La fecha del próximo sábado 20 de octubre ha sido marcada con grueso trazo rojo en el calendario de un grupo de amigos que va a reunirse para hablar de España. Se reedita así la exitosa experiencia de El Tiburón Convincente, un punto de encuentro de gente joven que a lo largo de un lustro se vino a citar en la tradicional (ya no tanto) Cervecería de Correos, junto a la Puerta de Alcalá de Madrid, para tratar de lo divino y de lo humano como cualquier tertulia española que se precie.
También mi calendario está señalado, por lo que me permito escribir estas líneas en primera persona. Y hacerlo para confesar la imprecisión de mis ideas al respecto del tema. España es de por sí objeto de una difícil racionalización. Porque puede resultar muy razonable el sentimiento patriótico en una nación poderosa, o de una nación donde la práctica historiográfica común sea la “manga ancha” respecto a las sombras de su pasado. Pero la decadencia actual de nuestra patria en el concierto de las naciones, arrastrada desde el apogeo del Imperio, y el acerado sentido crítico de los españoles hacia nosotros mismos y nuestro proyecto nacional nos escatiman las facilidades de un patriotismo “a la anglo-americana”.
A estas dificultades sería necesario añadir nuestra carencia de una de esas identidades culturales unívocas e inequívocas con las que otras naciones se han visto obsequiadas por su sustrato étnico, al estilo germánico, o que sencillamente han conquistado por la fuerza de unas armas apuntadas contra el valor objetivo de la diversidad, como en el caso de Francia.
Decadente, subvencionada, severamente enjuiciada en su historia y quebradiza en su base cultural: ¿cómo esta nación podría reclamar para sí la pujanza de un patriotismo? Salvo proclamar que se ama a la patria precisamente porque no te gusta, lo que sin duda supone una música sólo apta para oídos exquisitos, o contentarse con una bravuconada insustancial y pasada de moda, la cuestión lleva a una marcada escora hacia el escepticismo o el romanticismo de aquel hidalgo venido a menos de “Bienvenido, Míster Marshall”.

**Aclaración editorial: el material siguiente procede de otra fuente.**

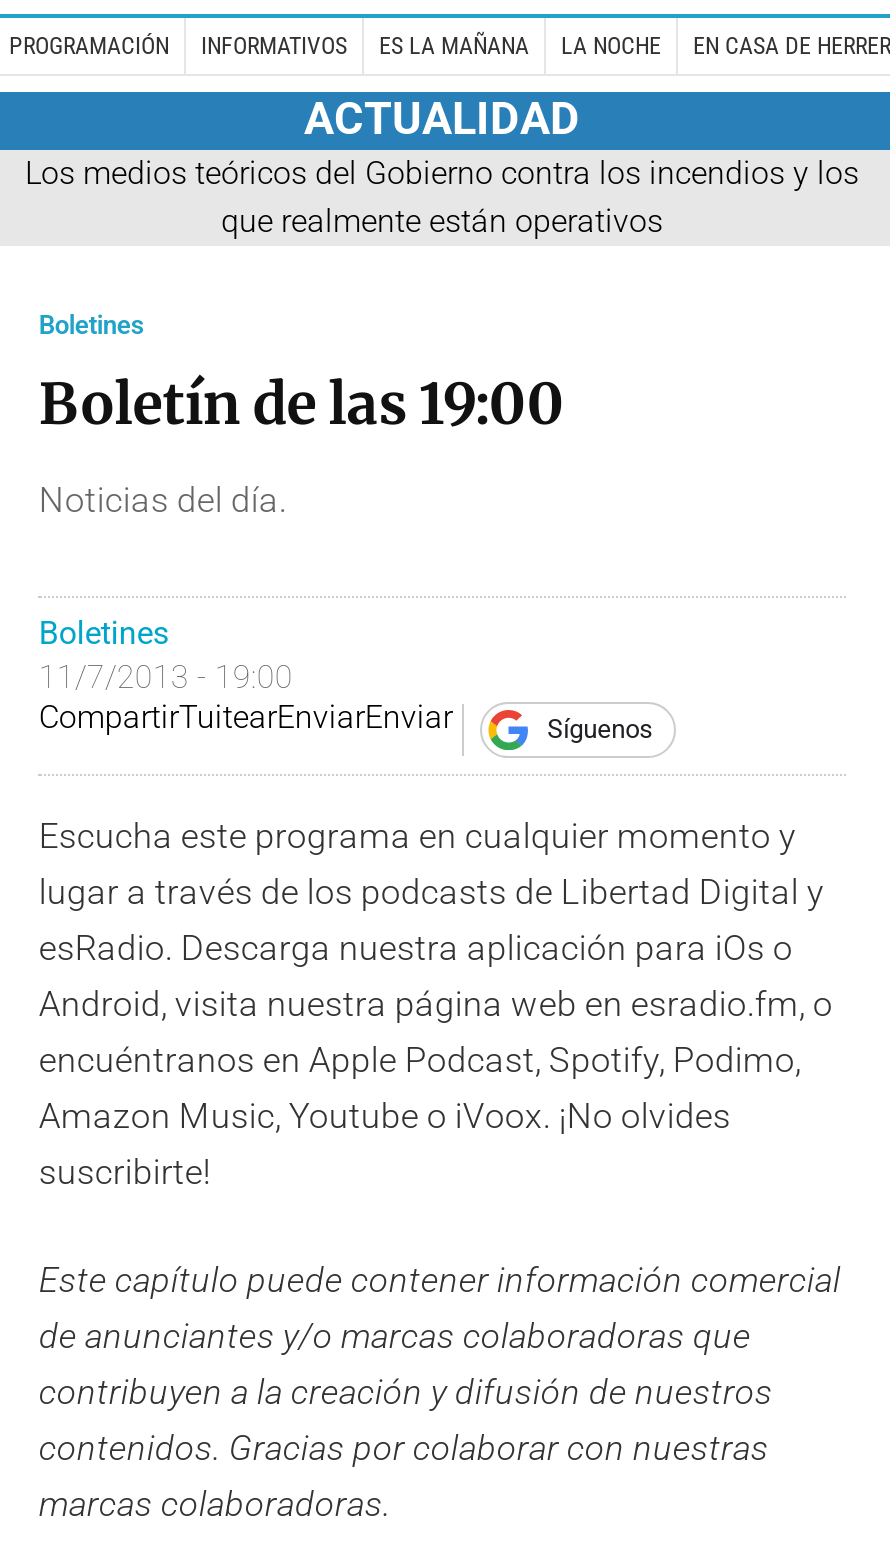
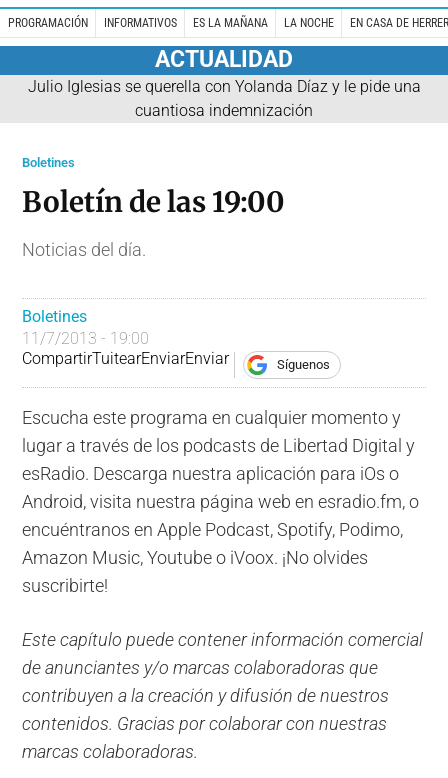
[25,153,859,239] Los medios teóricos del Gobierno contra los incendios y los | que realmente están operativos -> [28,77,420,120] Julio Iglesias se querella con Yolanda Díaz y le pide una | cuantiosa indemnización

Con la vista en el horizonte de algunos decenios hay quien señala la raíz de nuestro problema en la crisis futura que afectará a todos los Estados nacionales en virtud del proceso de integración europea. El caso español sería, una vez más en su historia, de anticipación ante lo que está por venir. Pero en la Europa rica y próspera no se percibe en realidad nada de eso; el anunciado fin de las naciones histórico-políticas, por oposición a las naciones étnicas o culturales, es una mera construcción teorética. Y ante la disyuntiva entre nación y mercado, muchos no saben muy bien a qué carta quedarse.
En tanto retornamos a la cuestión principal (dónde se hallaría la oportunidad de un nuevo patriotismo para España), los nacionalismos periféricos comienzan a aglutinar en torno a sus consignas auténticos círculos patrióticos. Y habría al menos una enseñanza que extraer de ellos: ese patriotismo no español se alimenta de una serie de mitos, simples y aptos para el consumo, que han logrado calar en la mentalidad de la gente. Quienes se desgastan haciendo ver que tales discursos carecen de rigor y se limitan a manejar acríticamente una serie de lugares comunes ignoran que es precisamente ahí donde reside su mayor fortaleza. No importa que el tópico central del nacionalismo separatista, la liberación de las naciones históricas peninsulares del yugo español, sea ficticio. Lo importante es que el mito produce los efectos deseados y nutre a las huestes segregacionistas de milicias convencidas y obedientes.
Es necesario acometer la tarea de forjar para España un nuevo mito fundacional, y hacerlo desde el convencimiento de que las fuerzas reaccionarias van a suponer un obstáculo antes que una ayuda a dicha tarea, por su inveterada costumbre de repetir siempre los mismos arquetipos ya manidos.
Hay dos vías para el hallazgo de ese mito primigenio. Una: lo que ya hemos sido, nuestra historia, a condición de relatarla con recursos nuevos (¿para cuándo un homenaje popular y patriótico al capitán Alatriste?). Otra: lo que podríamos llegar a ser, el mito de las posibilidades inmensas de nuestro futuro en común. Claro que, para afirmar tales posibilidades, contamos con el inconveniente de una clase política seguidista e incapaz. Algo que nos acompaña desde el año 1.200, al menos, cuando un autor anónimo, tal vez con la agonía de lo español en premonición, escribiera aquello de: "¡Dios, qué buen vasallo! ¡Si oviesse buen señore!"
En cualquier caso, puestos a inventar mitos fundacionales, yo empezaría por ahí.